» **EXERCISE DETAILS**
How many of the lines below include "span"? Give the number and no other words.

━━━━━ DATASET ENTRIES

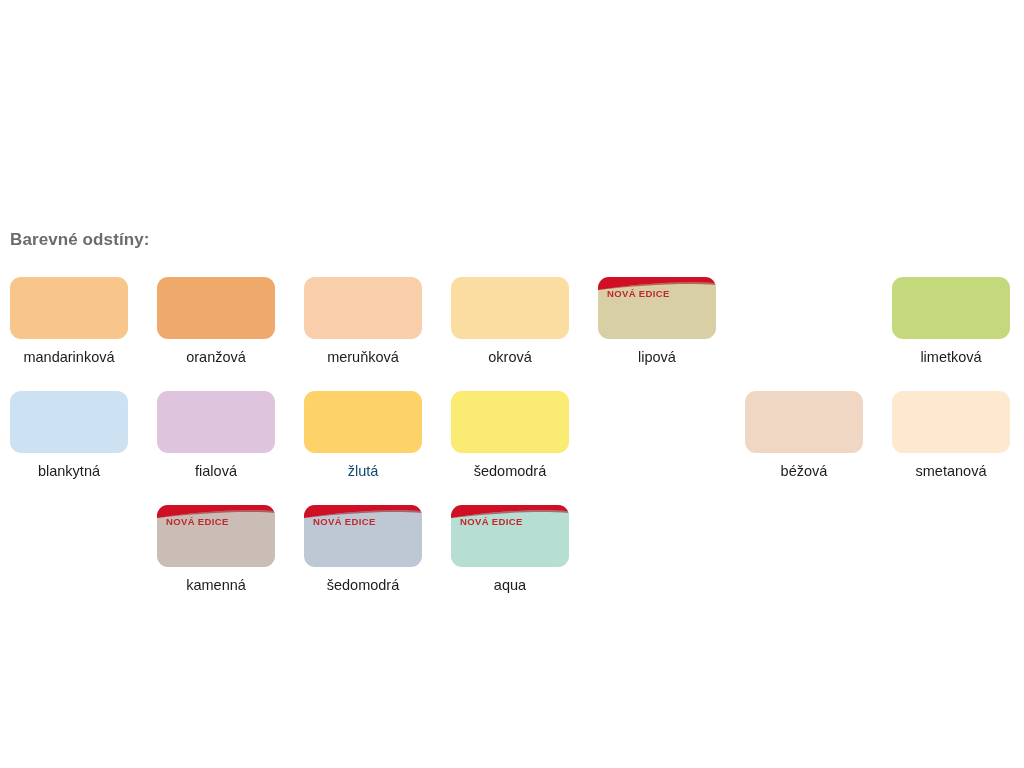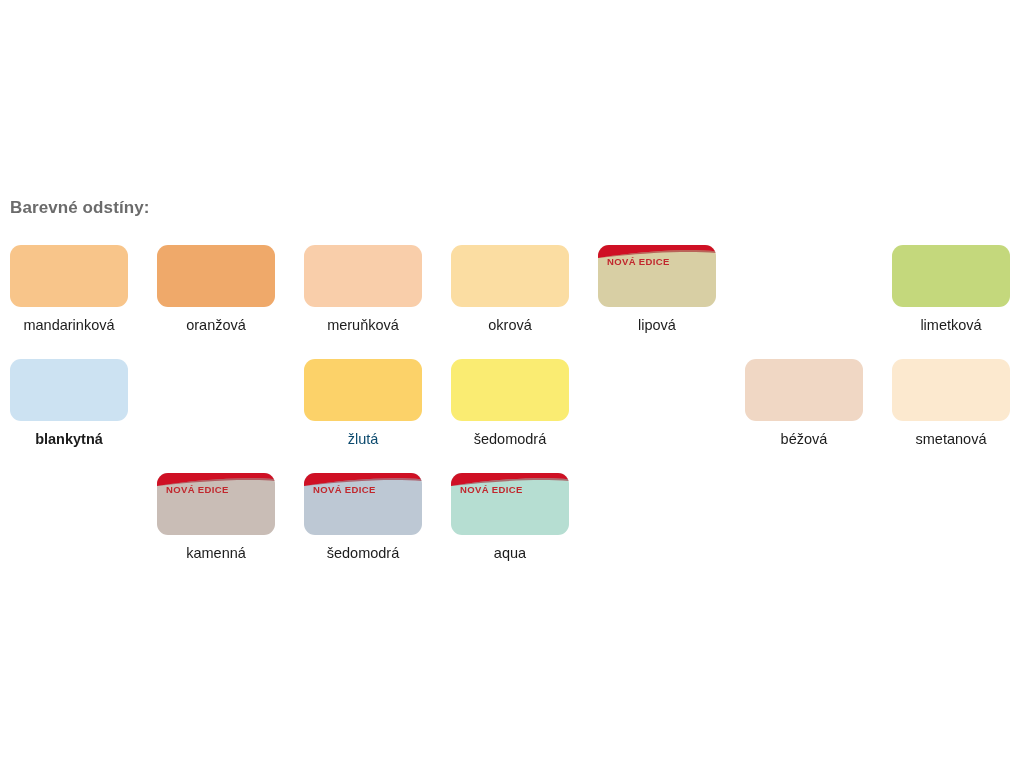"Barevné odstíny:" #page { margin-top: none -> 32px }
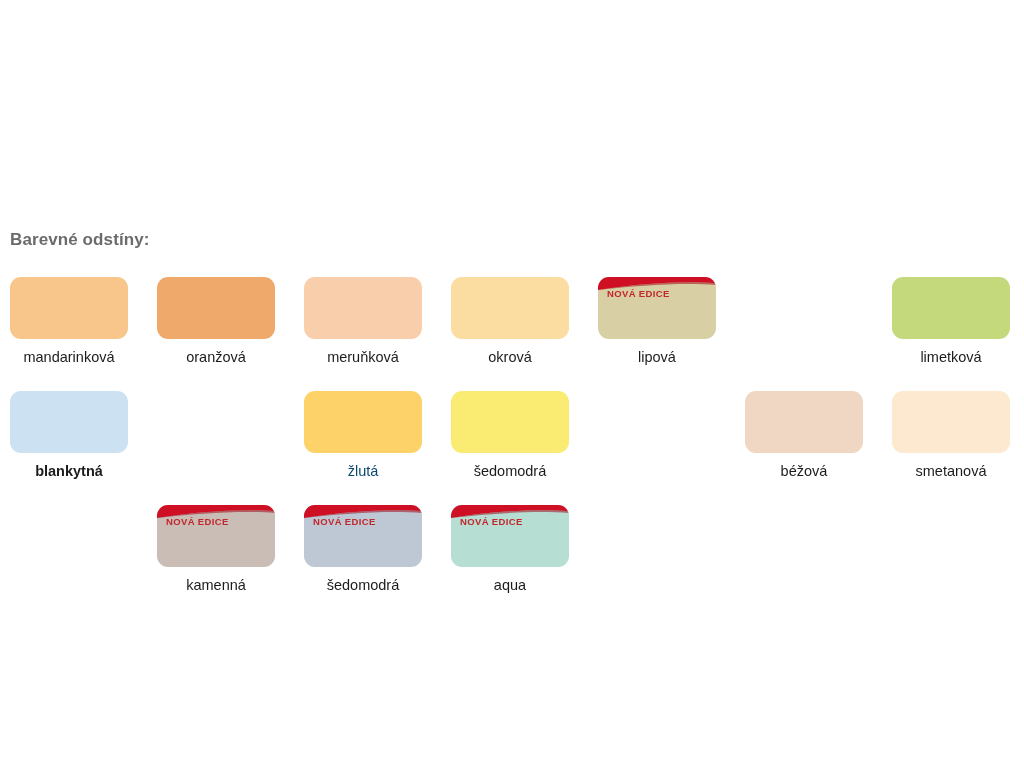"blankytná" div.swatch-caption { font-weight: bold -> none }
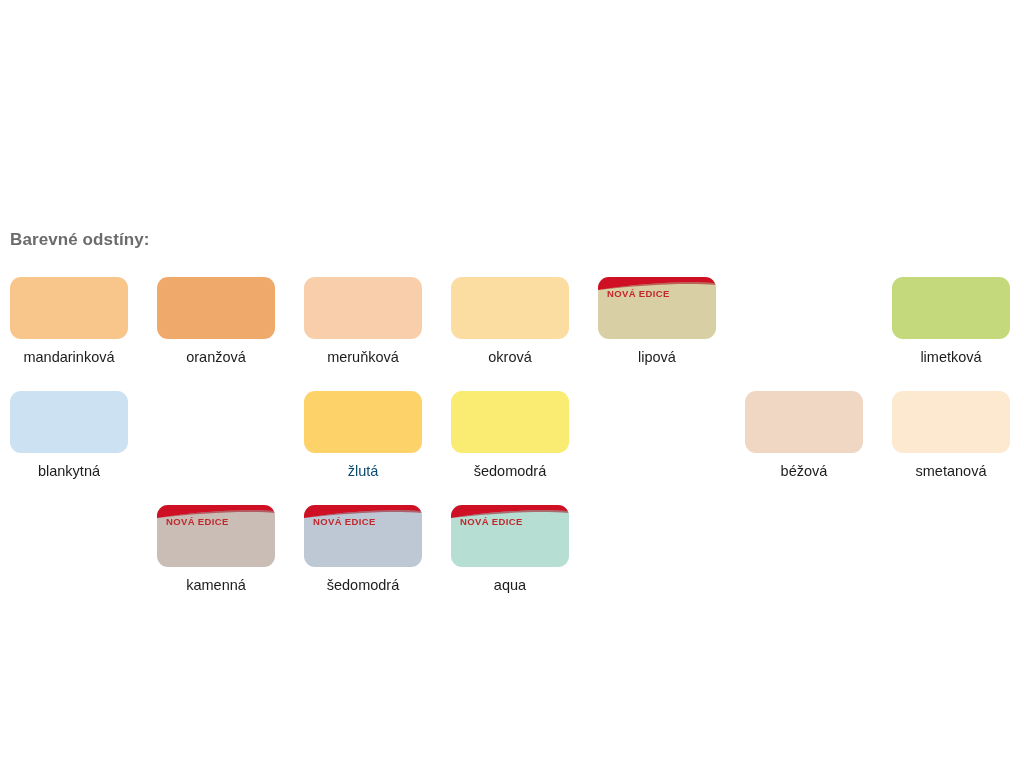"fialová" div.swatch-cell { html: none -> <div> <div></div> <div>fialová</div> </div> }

━━━━━━━━━━
━━━━━ DATASET ENTRIES

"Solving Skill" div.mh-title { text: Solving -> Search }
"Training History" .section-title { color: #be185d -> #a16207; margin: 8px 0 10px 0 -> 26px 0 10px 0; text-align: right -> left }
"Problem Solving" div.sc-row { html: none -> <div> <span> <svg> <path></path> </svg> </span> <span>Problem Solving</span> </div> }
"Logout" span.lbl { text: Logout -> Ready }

━━━━━━━━━━

» **EXERCISE SOLUTION**
2